一方で欧米では、多くの世帯がこのような多額の住宅ローンを負う必要性が無いため、そもそも生活費が安く済みます。また、転職市場が発達していて人材が流動的であるため、労働者と雇用者とは契約書ありきの関係性であるため非常にフラットです。経営者が無理を要求したら労働者がNOといえる状況にあるわけです。
従って、欧米の先進国では多くの労働者は残業をせずに定時であがり、毎年1カ月単位のバカンスを取り、家族第一のスタンスでしっかりとリフレッシュしながら生産性の高い仕事を行うことができるのです(当然個人差はありますが)。
住宅寿命短命により誰が得をしているのか?
さて、それではこのような日本の労働市場環境によって誰が得をしているのでしょうか?
当然ですが、ハウスメーカーや建築業者、不動産会社はもちろんのこと、ローンを融資する銀行等の金融業者が直接的に得をします。しかし、上に記載したもっと深い「社会の仕組み」の部分を考えると、受益者たちは他にもいることがわかります。
このブラック労働社会の仕組みによる受益者たちは、企業経営者、株式投資家(資本家)、そして税収を得る国です。
つまり、支配者階級ということですね。
まとめ
住宅寿命の短さが世代を超えた資産の相続の障壁となっており、このことがブラック企業の蔓延につながっているという仮説について説明しました。
住宅寿命が短い理由については触れませんでしたが、その一端は「サラリーマンは結婚したら家を建てるもの」という洗脳的なプロパガンダにあるでしょう。
家を建てることを否定する意図は全くありませんが、みんながやっているからという、この「当たり前のように周りがやっていること」を一度疑ってみない限り、このような罠に簡単に陥ります。

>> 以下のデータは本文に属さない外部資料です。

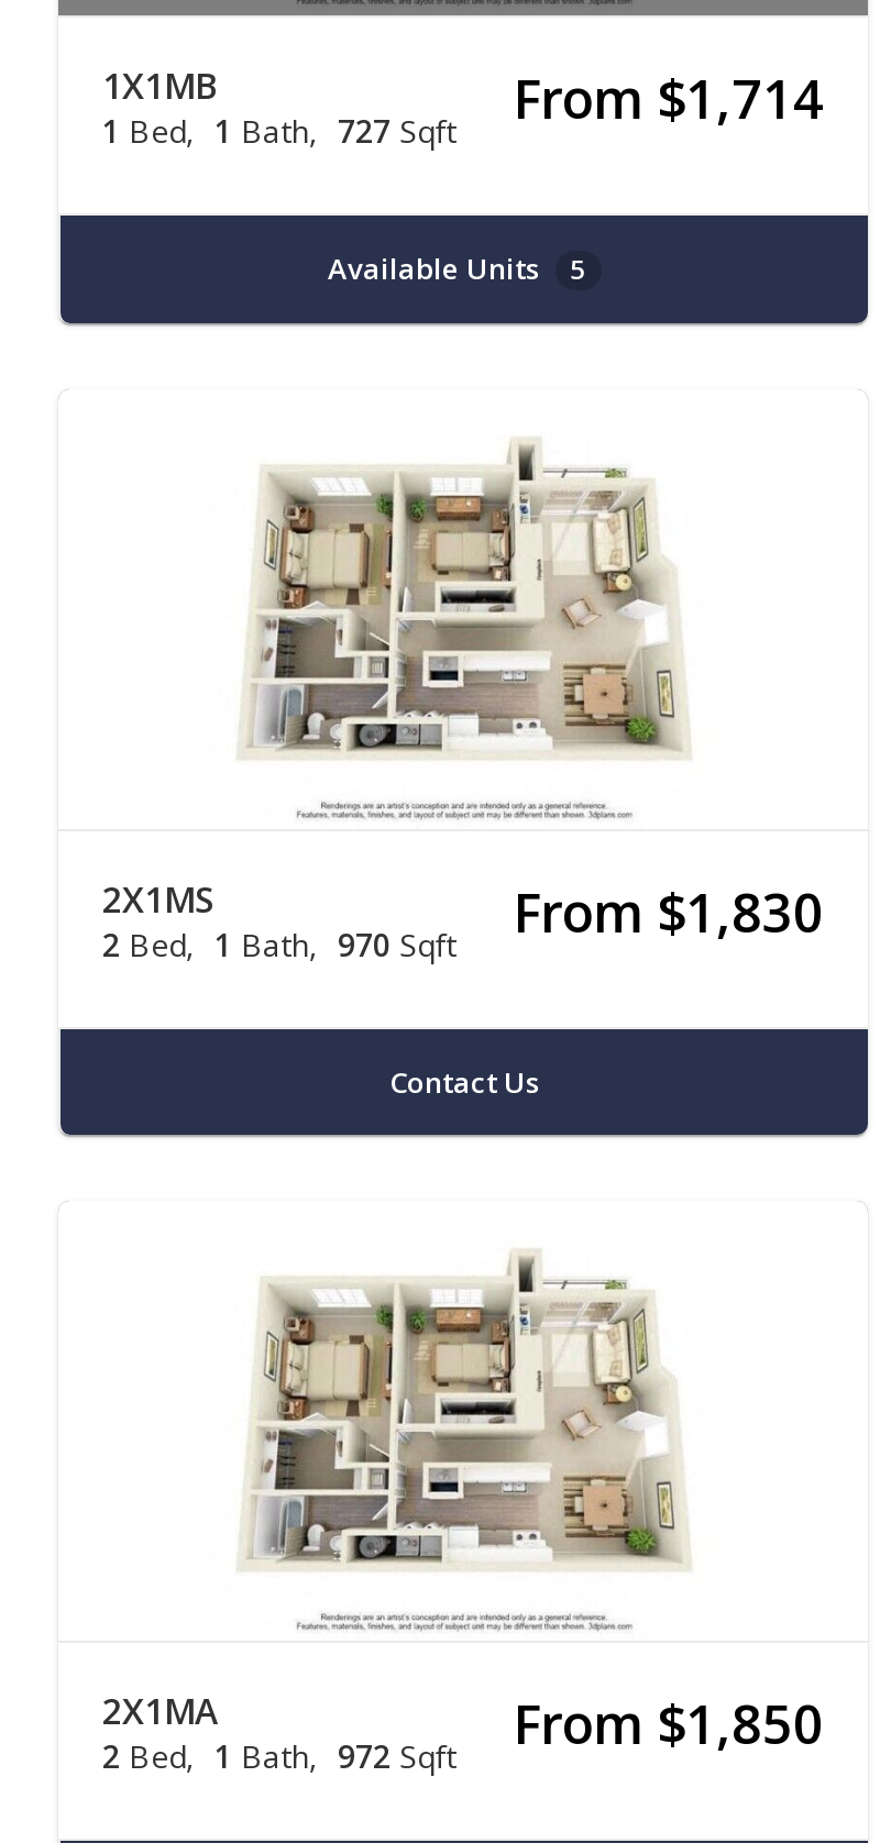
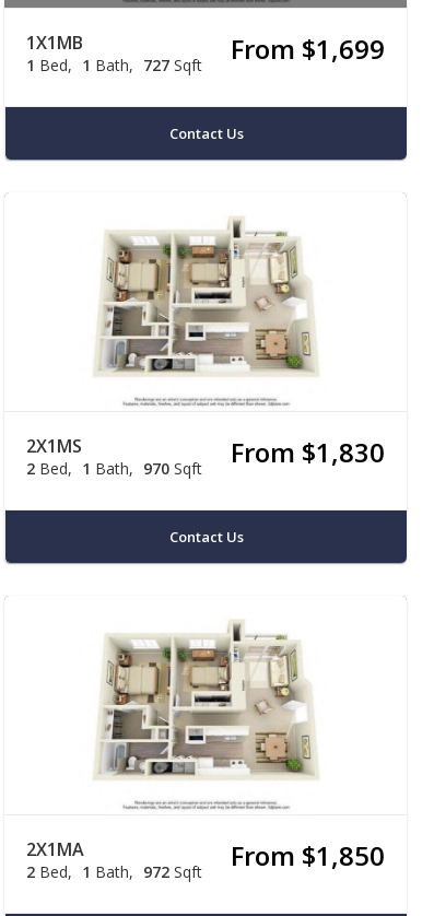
[102,62,824,152] 1 Bed 1 Bath 727 Sqft From $1,714 -> [26,31,385,76] 1 Bed 1 Bath 727 Sqft From $1,699
[328,249,585,289] Available Units | 5 -> [169,124,243,144] Contact Us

まだまだ住める親族の住宅や空き家、中古住宅には見向きもせずに、大した資産もない状態で多額のローンを組むことにより新築を建てるという非常識な常識が、住宅の耐用年数とは別の角度から住宅寿命を縮めているのでしょう。このプロパガンダを誰が何のために流しているのか、正確にはわかりませんし、明記するのは控えますが、意図的に作り上げられた社会的価値観といえるものだと私は考えます。